## Task details
Once you have read the entries, please say how many lines hold the string "paste", giving the number only.

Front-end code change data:
^^^^

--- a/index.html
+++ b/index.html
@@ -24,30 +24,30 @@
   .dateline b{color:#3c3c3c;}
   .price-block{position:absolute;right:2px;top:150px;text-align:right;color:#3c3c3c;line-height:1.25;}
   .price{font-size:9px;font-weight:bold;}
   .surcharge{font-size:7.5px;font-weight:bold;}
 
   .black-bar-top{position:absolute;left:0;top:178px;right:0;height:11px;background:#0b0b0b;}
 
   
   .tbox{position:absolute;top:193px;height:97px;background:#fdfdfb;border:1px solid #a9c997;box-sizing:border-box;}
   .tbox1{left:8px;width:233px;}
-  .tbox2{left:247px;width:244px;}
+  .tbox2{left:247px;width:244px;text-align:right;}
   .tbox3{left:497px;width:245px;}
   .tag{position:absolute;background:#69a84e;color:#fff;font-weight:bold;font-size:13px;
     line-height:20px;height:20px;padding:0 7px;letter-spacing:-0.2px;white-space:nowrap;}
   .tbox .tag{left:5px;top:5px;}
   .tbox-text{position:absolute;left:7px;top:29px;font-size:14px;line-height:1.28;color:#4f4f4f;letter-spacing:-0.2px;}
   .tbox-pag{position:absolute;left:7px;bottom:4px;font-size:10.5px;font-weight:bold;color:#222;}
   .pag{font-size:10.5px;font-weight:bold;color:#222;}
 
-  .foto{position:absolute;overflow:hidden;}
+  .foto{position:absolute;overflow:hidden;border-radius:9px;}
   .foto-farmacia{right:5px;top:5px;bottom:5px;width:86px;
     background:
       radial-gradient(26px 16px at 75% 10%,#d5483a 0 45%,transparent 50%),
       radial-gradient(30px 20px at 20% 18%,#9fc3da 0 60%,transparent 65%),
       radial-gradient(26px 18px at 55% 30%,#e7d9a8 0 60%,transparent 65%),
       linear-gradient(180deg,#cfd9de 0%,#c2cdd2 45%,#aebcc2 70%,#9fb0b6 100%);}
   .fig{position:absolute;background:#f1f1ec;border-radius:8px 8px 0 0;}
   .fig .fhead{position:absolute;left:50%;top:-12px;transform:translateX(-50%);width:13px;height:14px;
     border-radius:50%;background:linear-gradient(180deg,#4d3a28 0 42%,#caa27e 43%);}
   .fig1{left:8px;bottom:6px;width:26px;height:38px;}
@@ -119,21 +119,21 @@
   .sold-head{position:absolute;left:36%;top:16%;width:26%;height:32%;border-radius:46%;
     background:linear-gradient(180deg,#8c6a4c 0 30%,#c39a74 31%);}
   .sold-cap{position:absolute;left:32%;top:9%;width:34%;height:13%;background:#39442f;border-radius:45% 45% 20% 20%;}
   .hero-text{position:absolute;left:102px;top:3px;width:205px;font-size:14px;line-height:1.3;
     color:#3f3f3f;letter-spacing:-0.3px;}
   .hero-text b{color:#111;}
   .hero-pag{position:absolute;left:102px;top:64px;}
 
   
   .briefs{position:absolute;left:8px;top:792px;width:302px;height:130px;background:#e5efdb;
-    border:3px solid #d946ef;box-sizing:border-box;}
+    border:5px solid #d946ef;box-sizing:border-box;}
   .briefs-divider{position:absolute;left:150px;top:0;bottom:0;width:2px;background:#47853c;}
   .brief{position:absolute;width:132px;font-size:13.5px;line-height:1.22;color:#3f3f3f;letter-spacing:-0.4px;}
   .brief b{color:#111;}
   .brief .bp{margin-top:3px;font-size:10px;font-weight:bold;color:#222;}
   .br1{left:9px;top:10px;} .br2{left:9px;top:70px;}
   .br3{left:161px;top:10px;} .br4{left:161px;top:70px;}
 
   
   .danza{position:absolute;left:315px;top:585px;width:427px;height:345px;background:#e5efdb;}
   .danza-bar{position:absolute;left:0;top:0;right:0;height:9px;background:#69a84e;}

^^^^

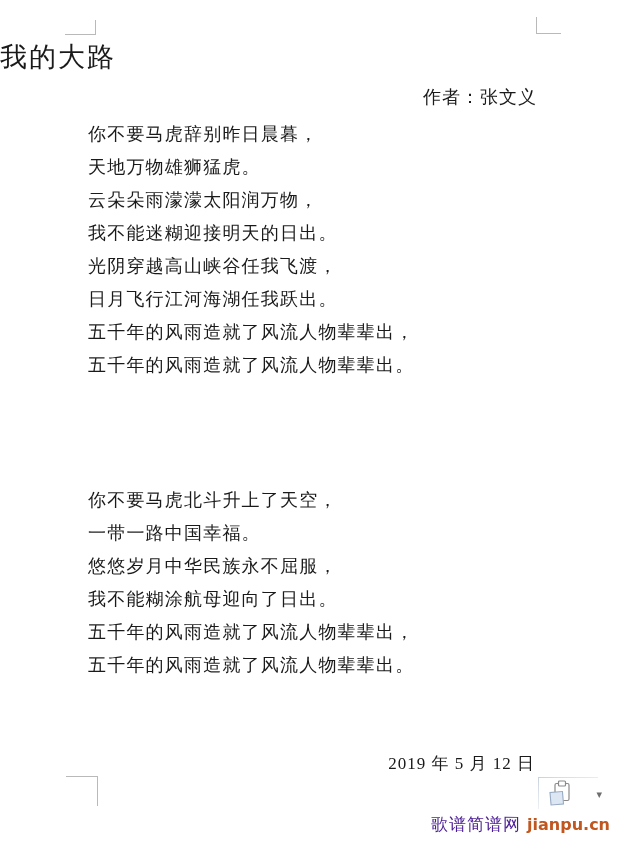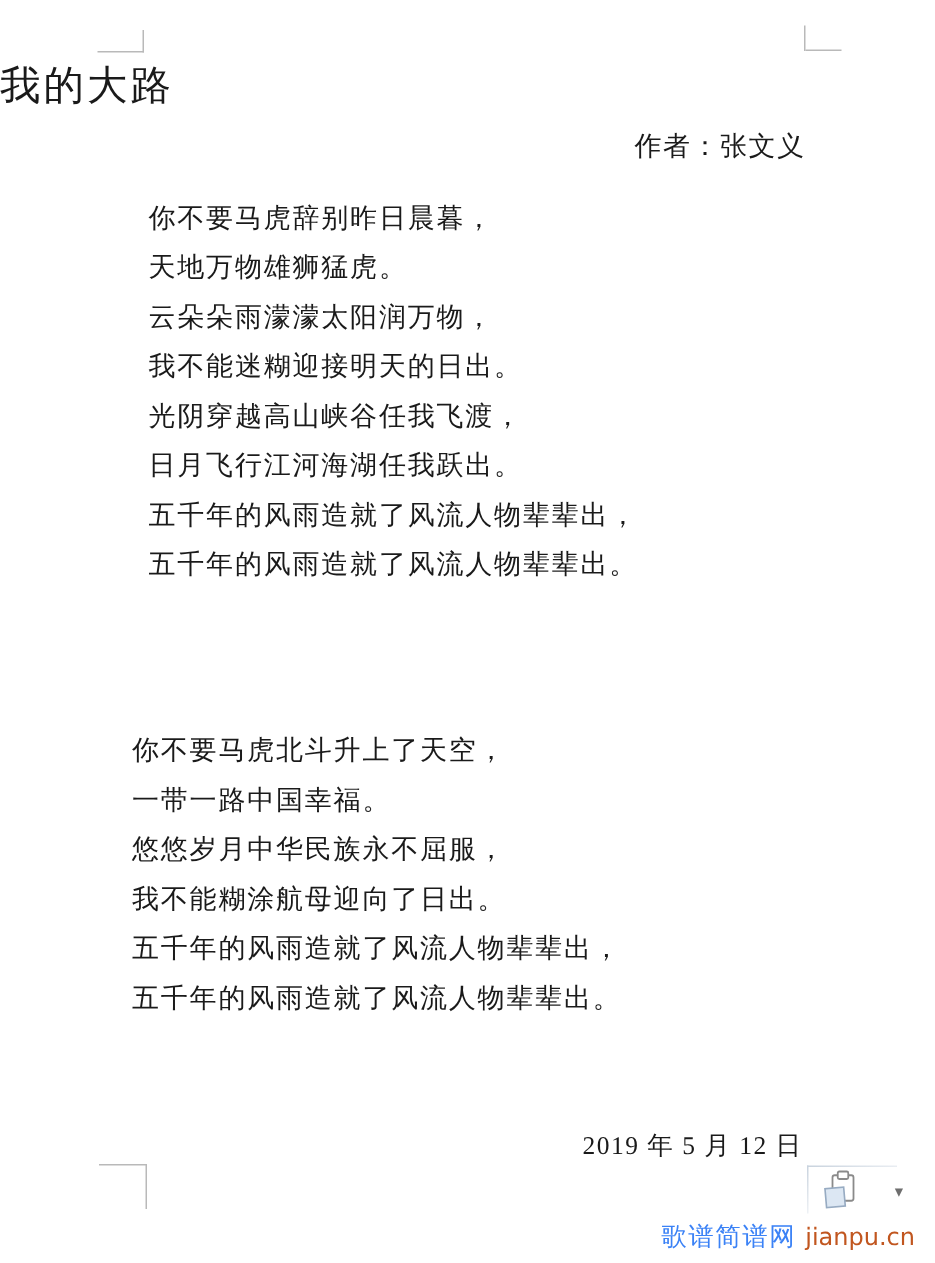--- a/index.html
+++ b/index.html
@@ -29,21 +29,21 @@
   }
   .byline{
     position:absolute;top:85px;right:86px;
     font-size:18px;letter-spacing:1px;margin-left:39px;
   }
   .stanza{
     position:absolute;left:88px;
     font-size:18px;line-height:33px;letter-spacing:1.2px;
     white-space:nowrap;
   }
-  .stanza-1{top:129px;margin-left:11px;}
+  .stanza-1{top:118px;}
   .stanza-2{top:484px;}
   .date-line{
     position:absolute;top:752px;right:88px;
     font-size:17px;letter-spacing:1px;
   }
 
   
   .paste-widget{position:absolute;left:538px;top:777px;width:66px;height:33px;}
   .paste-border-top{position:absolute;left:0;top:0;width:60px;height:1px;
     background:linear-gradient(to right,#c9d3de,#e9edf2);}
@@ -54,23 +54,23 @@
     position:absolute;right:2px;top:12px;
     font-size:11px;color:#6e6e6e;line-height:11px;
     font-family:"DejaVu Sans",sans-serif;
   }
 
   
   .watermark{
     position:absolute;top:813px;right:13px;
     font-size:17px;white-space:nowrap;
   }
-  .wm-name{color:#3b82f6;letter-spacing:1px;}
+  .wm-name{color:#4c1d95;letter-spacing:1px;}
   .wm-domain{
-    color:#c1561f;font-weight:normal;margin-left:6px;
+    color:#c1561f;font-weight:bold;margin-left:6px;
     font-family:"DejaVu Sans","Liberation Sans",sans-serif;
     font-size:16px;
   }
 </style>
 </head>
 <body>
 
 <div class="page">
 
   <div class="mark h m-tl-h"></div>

^^^^

## Result
2